Dataset excerpts -
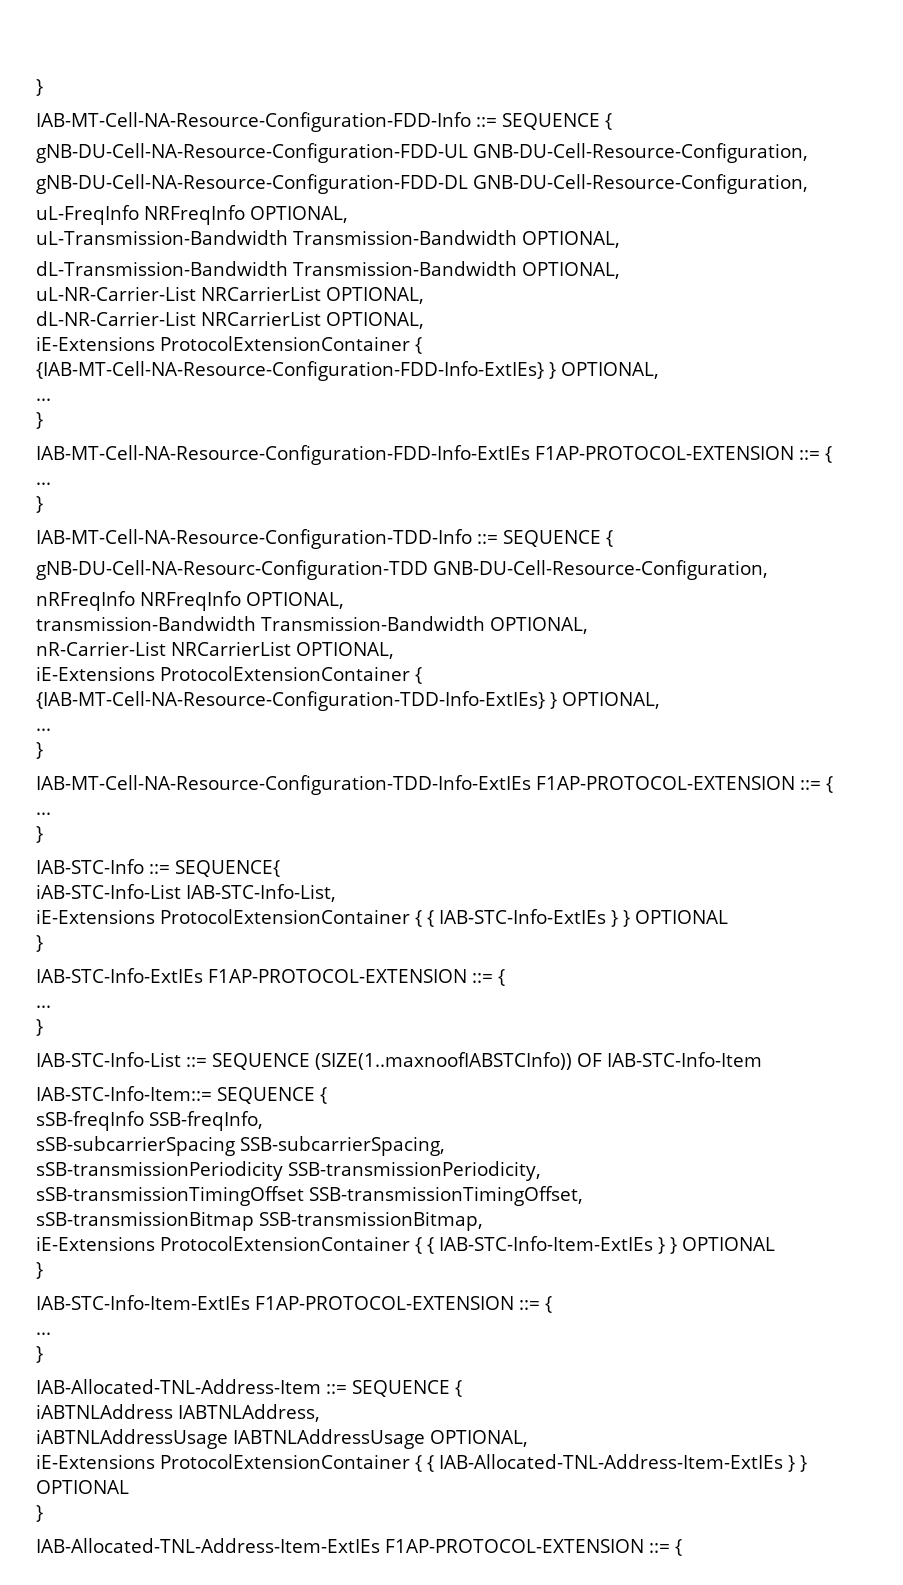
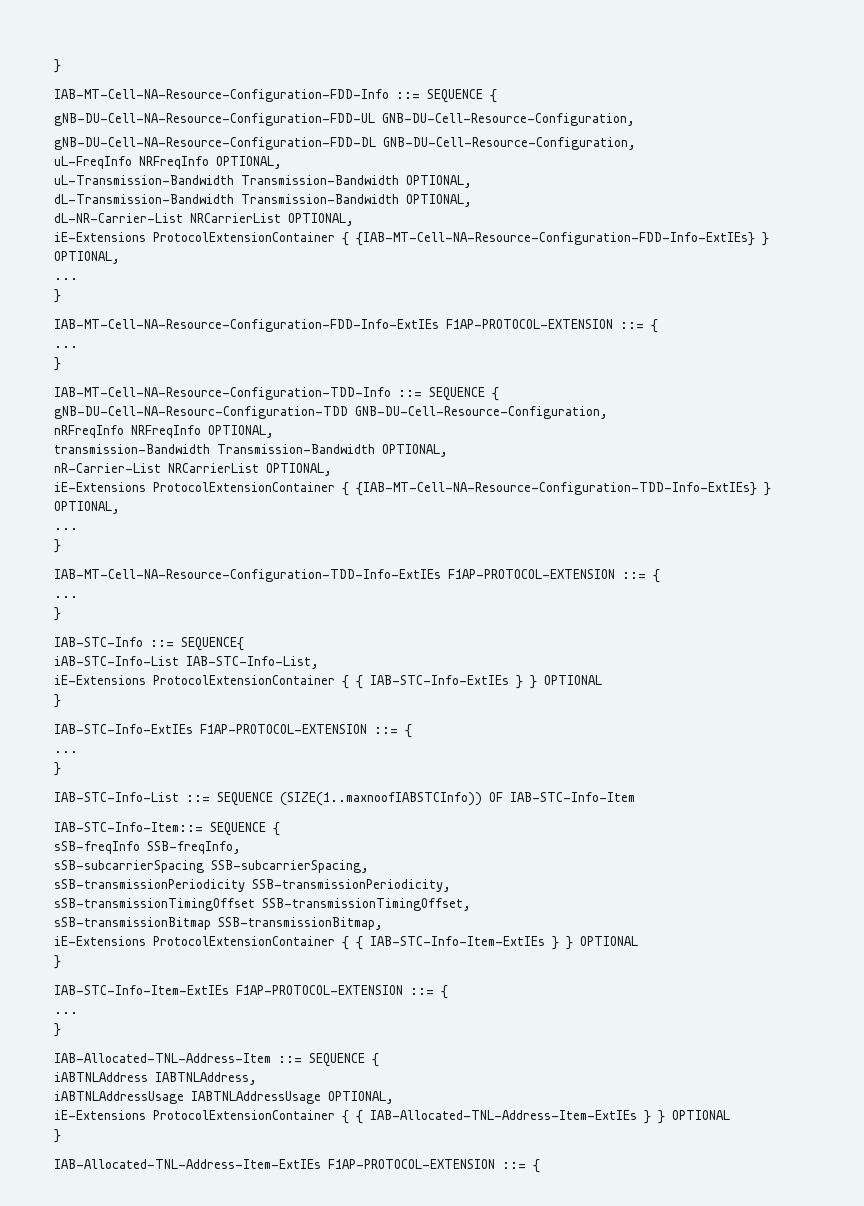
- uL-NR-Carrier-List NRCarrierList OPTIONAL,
==
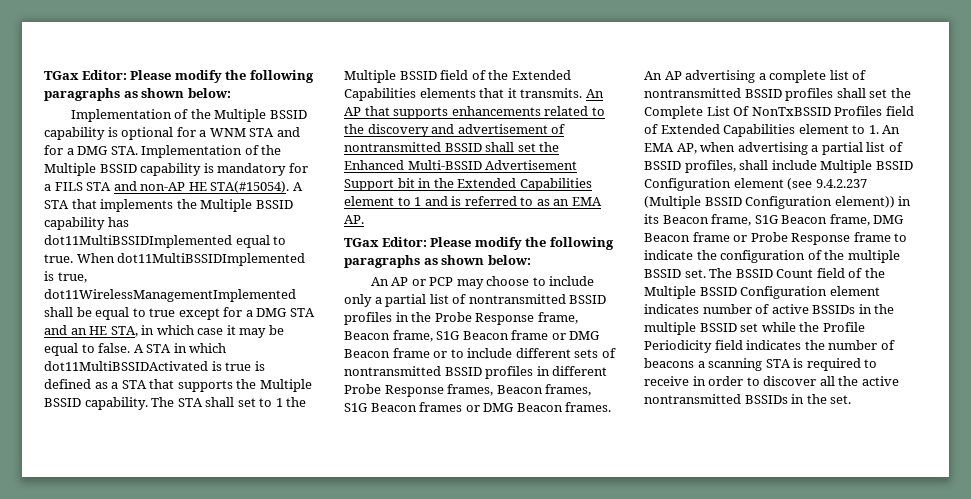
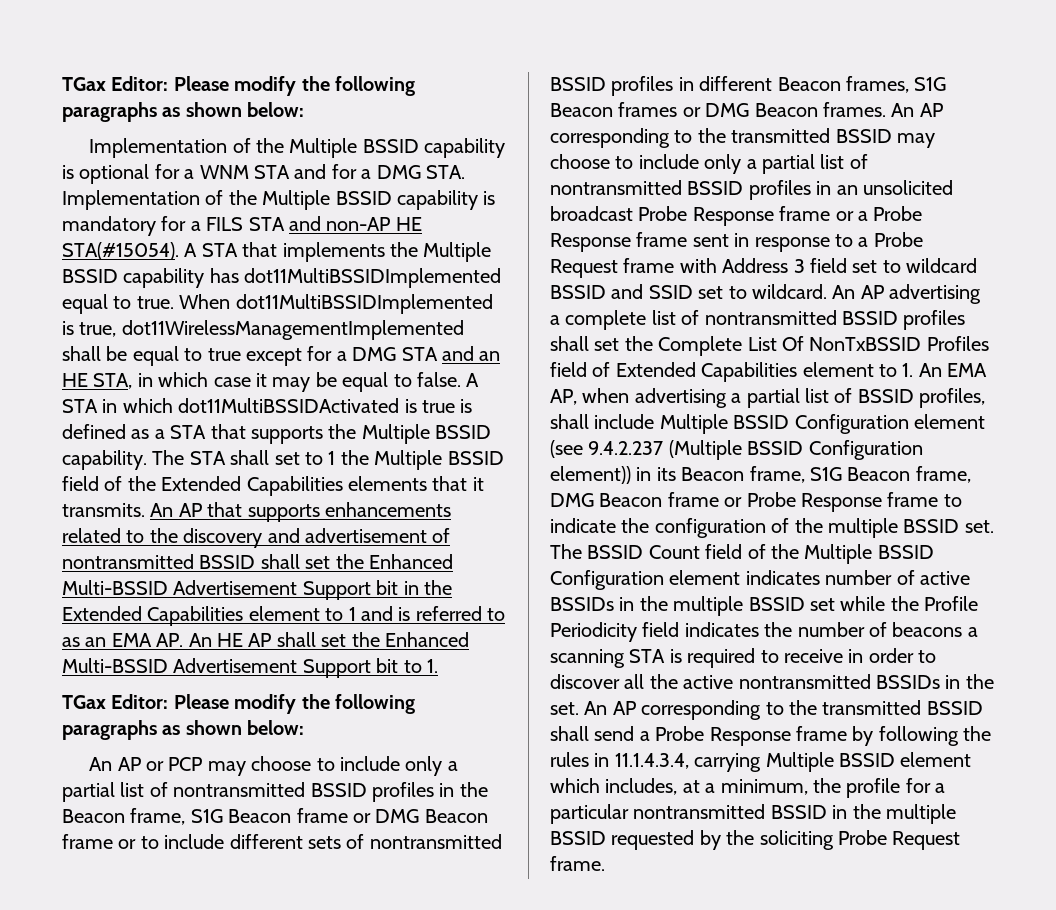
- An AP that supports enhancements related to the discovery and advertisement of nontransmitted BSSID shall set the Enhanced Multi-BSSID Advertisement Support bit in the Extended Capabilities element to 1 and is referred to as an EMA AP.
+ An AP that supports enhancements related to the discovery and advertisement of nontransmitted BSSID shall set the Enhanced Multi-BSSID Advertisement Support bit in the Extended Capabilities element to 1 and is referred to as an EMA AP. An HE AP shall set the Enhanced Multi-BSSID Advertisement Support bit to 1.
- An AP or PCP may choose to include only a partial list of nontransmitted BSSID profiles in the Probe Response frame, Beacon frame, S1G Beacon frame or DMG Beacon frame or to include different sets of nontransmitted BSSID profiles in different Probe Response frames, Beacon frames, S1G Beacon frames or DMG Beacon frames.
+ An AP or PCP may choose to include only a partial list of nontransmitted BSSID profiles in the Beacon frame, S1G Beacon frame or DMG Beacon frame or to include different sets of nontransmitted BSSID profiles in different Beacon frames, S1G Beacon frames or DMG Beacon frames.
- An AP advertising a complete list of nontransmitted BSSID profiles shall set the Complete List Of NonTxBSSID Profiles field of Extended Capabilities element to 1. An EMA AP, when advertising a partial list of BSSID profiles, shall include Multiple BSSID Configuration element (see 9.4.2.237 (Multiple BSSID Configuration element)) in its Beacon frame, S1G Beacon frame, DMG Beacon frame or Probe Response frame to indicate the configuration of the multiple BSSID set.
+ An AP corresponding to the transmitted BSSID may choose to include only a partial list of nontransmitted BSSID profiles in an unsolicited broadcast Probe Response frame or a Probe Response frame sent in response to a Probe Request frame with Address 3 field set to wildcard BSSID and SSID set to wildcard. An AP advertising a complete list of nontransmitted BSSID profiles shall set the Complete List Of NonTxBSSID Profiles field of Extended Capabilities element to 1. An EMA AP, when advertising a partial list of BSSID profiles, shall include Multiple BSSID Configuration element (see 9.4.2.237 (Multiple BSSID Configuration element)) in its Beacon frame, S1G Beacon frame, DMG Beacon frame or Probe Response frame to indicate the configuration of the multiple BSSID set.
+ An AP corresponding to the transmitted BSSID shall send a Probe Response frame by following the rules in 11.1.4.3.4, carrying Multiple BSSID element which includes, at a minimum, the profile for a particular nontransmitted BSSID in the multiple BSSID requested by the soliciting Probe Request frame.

Aim of the task - Please give an exact copy of the entries above, from the line with "- An AP that" down to the line with "Support bit to 1.", inclusive, and nothing else.

Answer -
- An AP that supports enhancements related to the discovery and advertisement of nontransmitted BSSID shall set the Enhanced Multi-BSSID Advertisement Support bit in the Extended Capabilities element to 1 and is referred to as an EMA AP.
+ An AP that supports enhancements related to the discovery and advertisement of nontransmitted BSSID shall set the Enhanced Multi-BSSID Advertisement Support bit in the Extended Capabilities element to 1 and is referred to as an EMA AP. An HE AP shall set the Enhanced Multi-BSSID Advertisement Support bit to 1.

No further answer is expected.